Marisa Soares, in Público on-line
Inquérito da Deco revela que muitos familiares de idosos recorreram a "cunhas" para ter vaga. Nos lares, as queixas vão para a falta de actividades físicas e de lazer.
Esperam, quase desesperam, e mesmo quando conseguem vaga não faltam razões de queixa: é este o retrato traçado pela Deco sobre as condições de acesso dos idosos aos lares portugueses. Em média, um em cada dez idosos espera um ano por vaga e 5 % aguarda mais de três anos.
Um inquérito feito a 690 familiares de idosos a viver em lares, cujos resultados são publicados na edição de Abril da revista da Deco Teste Saúde, revela que são muitas as dificuldades para conseguir vaga nas instituições, a começar pelo preço: cerca de dois terços tem um rendimento mensal inferior ao custo da residência, que ronda os 770 euros em média.
A oferta escassa é outro entrave. Segundo a Deco, que cita dados da Confederação Nacional da Instituições de Solidariedade – representante de quase 2700 instituições -, actualmente há cerca de dez mil pessoas à espera de vaga num lar de idosos. A oferta, que deverá aumentar nos próximos anos graças aos investimentos co-financiados pelo Estado e por fundos comunitários, ainda não chega para a procura.
Para contornar esses obstáculos, muitos recorrem a “cunhas”: 56% dos inquiridos admitiram ter contactado “as pessoas certas” para conseguir vaga. Alguns mentiram sobre o estado de saúde do idoso, dizendo que era mais grave do que na realidade, outros ofereceram mesmo dinheiro aos funcionários das instituições. 30% apenas reclamaram junto do lar.

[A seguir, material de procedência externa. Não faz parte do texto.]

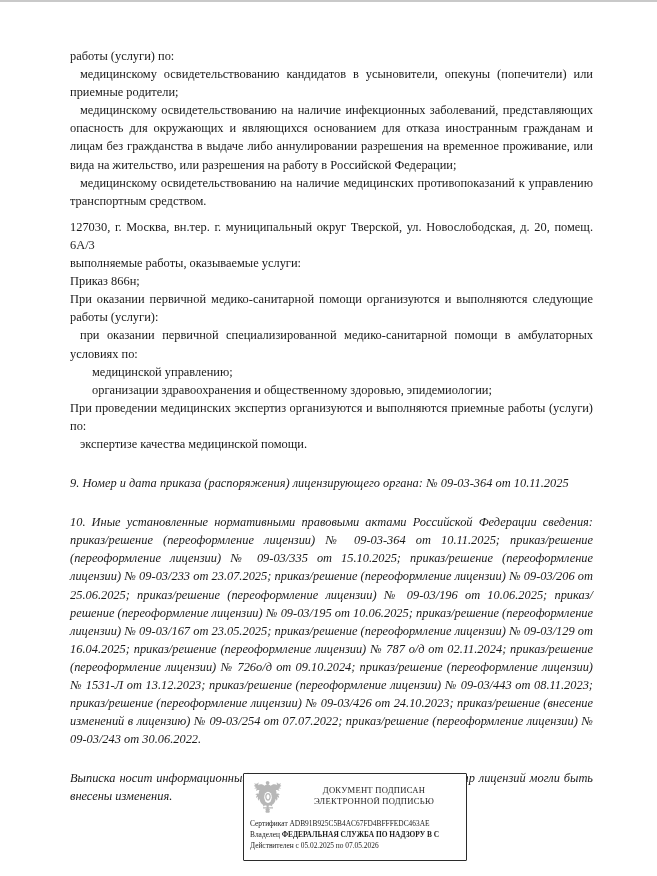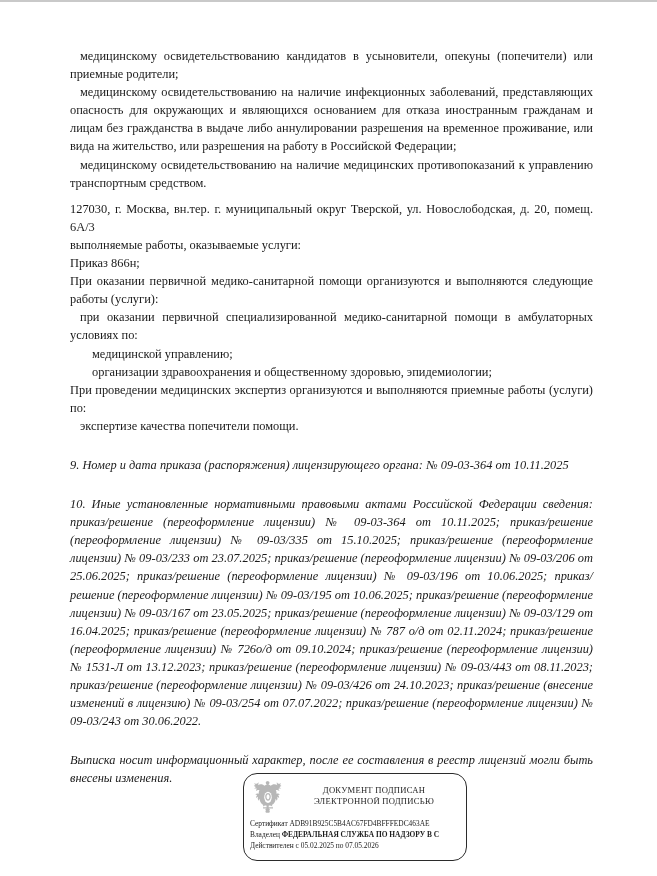--- a/index.html
+++ b/index.html
@@ -114,6 +114,7 @@
 
   <div class="content">
 
+    <p class="para">работы (услуги) по:</p>
     <p class="para justified indent">медицинскому освидетельствованию кандидатов в усыновители, опекуны (попечители) или приемные родители;</p>
     <p class="para justified indent">медицинскому освидетельствованию на наличие инфекционных заболеваний, представляющих опасность для окружающих и являющихся основанием для отказа иностранным гражданам и лицам без гражданства в выдаче либо аннулировании разрешения на временное проживание, или вида на жительство, или разрешения на работу в Российской Федерации;</p>
     <p class="para justified indent">медицинскому освидетельствованию на наличие медицинских противопоказаний к управлению транспортным средством.</p>

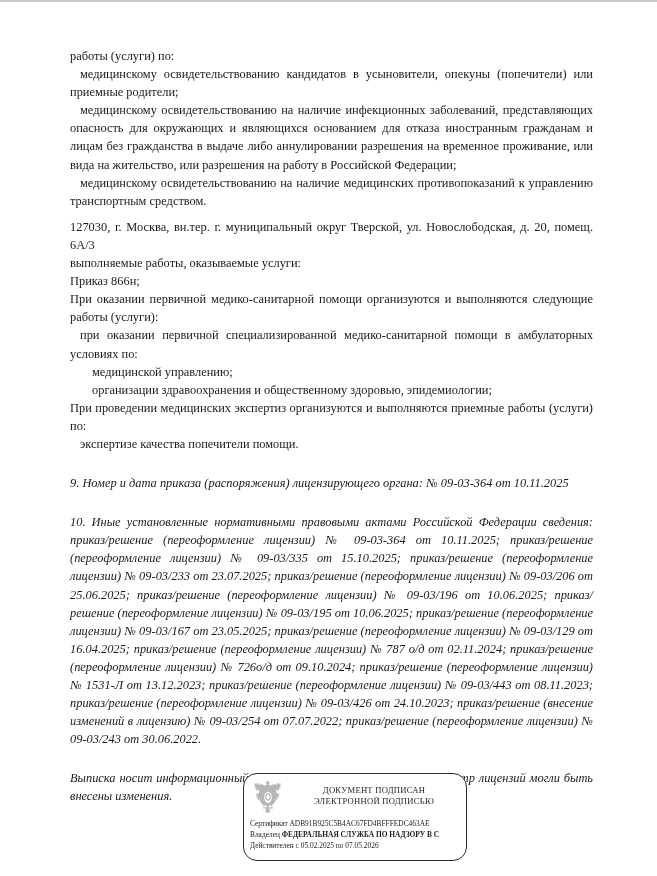--- a/index.html
+++ b/index.html
@@ -127,7 +127,7 @@
     <p class="para indent" style="text-indent:22px">медицинской управлению;</p>
     <p class="para indent" style="text-indent:22px">организации здравоохранения и общественному здоровью, эпидемиологии;</p>
     <p class="para justified">При проведении медицинских экспертиз организуются и выполняются приемные работы (услуги) по:</p>
-    <p class="para indent">экспертизе качества попечители помощи.</p>
+    <p class="para indent">экспертизе качества медицинской помощи.</p>
 
     <p class="para justified gap-lg">9. Номер и дата приказа (распоряжения) лицензирующего органа: № 09-03-364 от 10.11.2025</p>
 

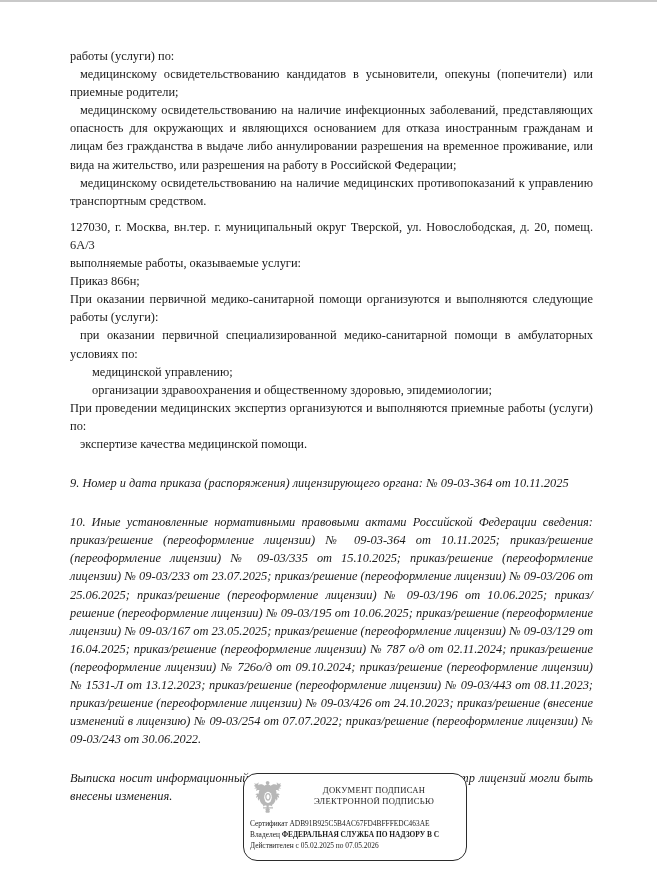--- a/index.html
+++ b/index.html
@@ -60,7 +60,7 @@
     width: 224px;
     height: 88px;
     border: 1.4px solid #2b2b2b;
-    border-radius: 14px;
+    border-radius: 1px;
     box-sizing: border-box;
     background: #ffffff;
     overflow: hidden;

Quanto aos familiares que optaram por esperar, 8% pediram mesmo a demissão ou uma licença no trabalho. Quase 40% admitiram ter de fazer sacrifícios para tomar conta do idoso. Para cerca de um terço dos participantes no inquérito, a solução foi contratar uma pessoa ou um serviço privado, com todos os custos associados. Apenas 14% das pessoas conseguiram ajuda de serviços públicos ao domicílio.
O estudo da Deco revela ainda que um em cada dez inquiridos deixou os seus familiares idosos internados num hospital mais tempo do que seria necessário, até conseguirem vaga num lar. A associação de defesa do consumidor recomenda, por isso, ao Governo que alargue a Rede de Cuidados Continuados, com equipas de apoio domiciliário.
Outras queixas dos inquiridos são, por exemplo, a falta de transparência nas condições de acesso aos lares, sobretudo nos públicos e público-privados. Cerca de 30% referiu que não havia regras específicas para a entrada no lar, nem sequer lista de espera. Em apenas 36% dos casos os idosos foram chamados por ordem de inscrição –os restantes foram selecionados tendo em conta o seu estado de saúde.
Uma vez em lares, os idosos queixam-se do facto de não poderem fazer exercício físico (47%), da falta de actividades de lazer (44%), da ausência de apoio psicológico (42%) e da falta de profissionais em número suficiente (37%). Cerca de um terço diz não ter cuidados médicos.
Quatro em cada dez inquiridos disseram ter tido algum problema relevante no lar. O mais frequente é o desaparecimento de bens pessoais (25%) - na maioria dos casos, os objectos não voltaram a aparecer -, seguido dos maus-tratos verbais (18%) e físicos (6%) por parte dos funcionários.
Este inquérito foi respondido por 640 pessoas, entre os 50 e os 65 anos, sendo que sete em cada dez inquiridos são filhos dos idosos.